Really I need something for 35 - 45 degrees......


----------



## El Scorcho (Dec 14, 2005)

That's two different gloves in my kit. The 40 degree mark is the difference maker. 

40-48 degrees I use these. Cheap and durable, some of the best gloves I own for that temp range. 

35-40 I use the Castelli Leggenda glove. Not bulky and plenty warm for those temps.


----------



## 9W9W (Apr 5, 2012)

I tried four or five gloves last year. 

Gore gloves have really tight wrist openings that feel like damn tourniquets. had to return a pair of great fitting gloves because I didn't want to start snagging rubber threads for them to feel okay. I don't consider myself as having large wrists and other reviews of craft gloves have mentioned the same.

I kept only one set of gloves, the Castelli Legenda...not bulky and doesn't feel like a snow glove. Perfectly cut, great liner, but most of all warm and windproof without a ton of bulk. My hands are never hot in these, neutral would be a good way to describe it. I've done 2 hour rides in these @ 35-55F and they are just right. Hands can get clammy in the low 50's and the liner tends to stick a bit to clammy hands, but man! everything else about them makes these worthwhile in my opinion. These gloves are the one part of my bearable-temperature-winter-riding-kit and that has been super reliable. 

I wrote one of these reviews on back country: Castelli Leggenda Gloves - Winter | Backcountry.com


----------



## looigi (Nov 24, 2010)

It's pretty variable depending on the weather, intensity of the ride and the individual's propensity to get cold hands. Generally, I wear fingerless down to 50, then similar long-fingered gloves into the 40s. In the low 40s it's relatively thin two-layer wind blocking gloves. Into the 30s it's similar gloves with some insulation. For the 35-45 range it would be the last I mentioned which are Cannondale, but it doesn't look like they're available anymore.
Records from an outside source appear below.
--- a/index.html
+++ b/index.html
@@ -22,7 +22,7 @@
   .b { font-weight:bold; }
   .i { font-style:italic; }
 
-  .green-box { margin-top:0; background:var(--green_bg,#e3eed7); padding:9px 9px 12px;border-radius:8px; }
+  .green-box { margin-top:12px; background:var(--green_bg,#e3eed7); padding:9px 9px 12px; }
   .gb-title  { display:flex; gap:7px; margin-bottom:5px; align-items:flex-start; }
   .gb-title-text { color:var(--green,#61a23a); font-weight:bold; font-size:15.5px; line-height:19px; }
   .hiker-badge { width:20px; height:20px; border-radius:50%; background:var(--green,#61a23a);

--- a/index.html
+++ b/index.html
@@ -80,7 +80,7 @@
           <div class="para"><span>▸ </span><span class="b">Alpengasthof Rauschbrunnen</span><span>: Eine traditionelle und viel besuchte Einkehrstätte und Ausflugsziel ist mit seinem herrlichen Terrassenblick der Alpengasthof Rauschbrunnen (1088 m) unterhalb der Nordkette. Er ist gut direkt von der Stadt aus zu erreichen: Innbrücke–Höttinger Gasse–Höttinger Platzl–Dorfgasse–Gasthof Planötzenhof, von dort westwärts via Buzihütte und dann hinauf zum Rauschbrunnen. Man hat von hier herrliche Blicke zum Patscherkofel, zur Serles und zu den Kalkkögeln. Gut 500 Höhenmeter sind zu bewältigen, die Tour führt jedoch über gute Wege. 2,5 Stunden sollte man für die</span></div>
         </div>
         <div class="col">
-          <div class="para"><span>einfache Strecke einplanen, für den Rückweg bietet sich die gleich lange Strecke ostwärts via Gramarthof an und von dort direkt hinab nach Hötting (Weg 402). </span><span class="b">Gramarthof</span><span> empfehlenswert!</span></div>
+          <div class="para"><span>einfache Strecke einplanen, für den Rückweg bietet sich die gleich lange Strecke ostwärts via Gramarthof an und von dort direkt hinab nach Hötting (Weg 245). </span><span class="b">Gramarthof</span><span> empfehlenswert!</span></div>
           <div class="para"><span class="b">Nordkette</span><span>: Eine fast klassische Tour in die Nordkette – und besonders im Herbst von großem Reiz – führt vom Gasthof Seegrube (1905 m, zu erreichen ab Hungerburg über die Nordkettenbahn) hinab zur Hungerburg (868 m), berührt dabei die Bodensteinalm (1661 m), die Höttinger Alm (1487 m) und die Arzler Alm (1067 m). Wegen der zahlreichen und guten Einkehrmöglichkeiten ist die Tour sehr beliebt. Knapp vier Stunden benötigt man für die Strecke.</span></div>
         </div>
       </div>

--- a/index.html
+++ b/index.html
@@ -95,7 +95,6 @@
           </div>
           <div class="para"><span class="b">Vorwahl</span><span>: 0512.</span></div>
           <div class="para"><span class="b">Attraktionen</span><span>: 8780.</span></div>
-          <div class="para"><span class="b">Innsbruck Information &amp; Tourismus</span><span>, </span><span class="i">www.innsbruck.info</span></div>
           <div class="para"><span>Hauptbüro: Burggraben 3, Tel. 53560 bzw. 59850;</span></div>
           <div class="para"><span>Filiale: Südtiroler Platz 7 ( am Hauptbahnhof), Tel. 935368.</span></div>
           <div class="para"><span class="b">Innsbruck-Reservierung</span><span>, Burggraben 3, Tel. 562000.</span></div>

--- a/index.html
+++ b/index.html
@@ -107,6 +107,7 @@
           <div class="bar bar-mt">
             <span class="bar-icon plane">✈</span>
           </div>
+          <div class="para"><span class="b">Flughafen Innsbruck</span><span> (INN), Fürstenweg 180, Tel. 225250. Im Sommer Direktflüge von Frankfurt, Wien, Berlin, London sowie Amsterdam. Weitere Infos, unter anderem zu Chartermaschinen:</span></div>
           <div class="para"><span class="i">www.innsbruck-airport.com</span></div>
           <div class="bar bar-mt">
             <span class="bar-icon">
Anyway, in all cases they're way less warm than what I'd wear just walking or being out in the cold and not riding.


----------



## DaveG (Feb 4, 2004)

After seeing the two positive comments here on the Castelli Leggenda gloves I did a search on them. Found a pair in my XXL size on eBay for $30. Bought 'em


----------



## Doug B (Sep 11, 2009)

I wear some winter snow shoveling type gloves I bought at Menards for $6. They work great. My hands are toasty. 
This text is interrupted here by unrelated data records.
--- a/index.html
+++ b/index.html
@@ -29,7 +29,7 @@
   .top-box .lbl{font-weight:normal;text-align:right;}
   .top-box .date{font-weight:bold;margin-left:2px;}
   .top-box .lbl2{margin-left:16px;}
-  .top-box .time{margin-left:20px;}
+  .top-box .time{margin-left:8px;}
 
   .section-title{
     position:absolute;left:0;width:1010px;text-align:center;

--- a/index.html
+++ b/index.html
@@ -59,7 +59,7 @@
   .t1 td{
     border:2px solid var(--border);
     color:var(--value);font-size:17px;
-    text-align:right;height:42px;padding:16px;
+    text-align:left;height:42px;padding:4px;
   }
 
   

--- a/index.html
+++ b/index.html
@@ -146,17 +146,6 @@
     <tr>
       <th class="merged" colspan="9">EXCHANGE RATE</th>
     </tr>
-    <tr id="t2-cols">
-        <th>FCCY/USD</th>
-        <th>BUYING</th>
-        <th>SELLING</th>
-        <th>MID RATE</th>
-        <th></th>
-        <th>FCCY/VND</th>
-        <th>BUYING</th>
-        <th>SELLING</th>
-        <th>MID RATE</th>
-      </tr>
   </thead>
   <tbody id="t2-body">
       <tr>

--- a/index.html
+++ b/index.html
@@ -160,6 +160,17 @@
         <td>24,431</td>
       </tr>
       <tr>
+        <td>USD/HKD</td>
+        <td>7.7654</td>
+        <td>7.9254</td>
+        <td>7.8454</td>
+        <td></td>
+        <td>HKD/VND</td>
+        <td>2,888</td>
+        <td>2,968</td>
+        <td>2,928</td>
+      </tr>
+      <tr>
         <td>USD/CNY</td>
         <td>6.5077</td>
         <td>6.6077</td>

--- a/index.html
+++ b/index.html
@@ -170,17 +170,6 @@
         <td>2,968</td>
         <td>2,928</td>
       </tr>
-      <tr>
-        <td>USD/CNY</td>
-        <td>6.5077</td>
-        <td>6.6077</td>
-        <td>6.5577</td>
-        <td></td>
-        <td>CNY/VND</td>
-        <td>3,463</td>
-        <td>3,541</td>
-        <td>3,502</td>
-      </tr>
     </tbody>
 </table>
I also wear a ski mask thing I got from Menards for $3.


----------



## looigi (Nov 24, 2010)

Those Leggenda sound and look very similar to the Cannondales I've been using on the coldest days. The Leggendas have padding, though it doesn't appear to be an egregious amount. I prefer none.


----------



## xrayjay (Feb 21, 2010)

looigi said:


> It's pretty variable depending on the weather, intensity of the ride and the individual's propensity to get cold hands. Generally, I wear fingerless down to 50, then similar long
> 
> Couldn't agree more. My hands get cold pretty easily. Sounds like the Leggenda gloves may be a good choice. They received good user reviews on Competitive Cyclist.


----------



## SauronHimself (Nov 21, 2012)

I own the Castelli CW 3.1 winter gloves. They're good for trapping heat and blocking the wind. The one caveat is to watch the finger seams, because they might come undone.


----------



## Jay Strongbow (May 8, 2010)

The glove you choose matters, don't get me wrong, but equally important is the fit of them and wearing liners.
Fit shouldn't be to tight so as to allow circulation and so there can be some air between fingers and gloves and liners keep you hand dry and wet hands get cold no matter how good the gloves are. I usually bring two pairs of liners so I can switch to dry ones if the first gets soaked.


----------



## LuckyB (Sep 9, 2012)

Really cold days below freezing or cold 30 plus degrees days with wind, I use snowboard/ski gloves with around 40 grams of thinsulate.


----------



## El Scorcho (Dec 14, 2005)

LuckyB said:


> Really cold days below freezing


Castelli Estremo Glove for me. So good. So very, very good.


----------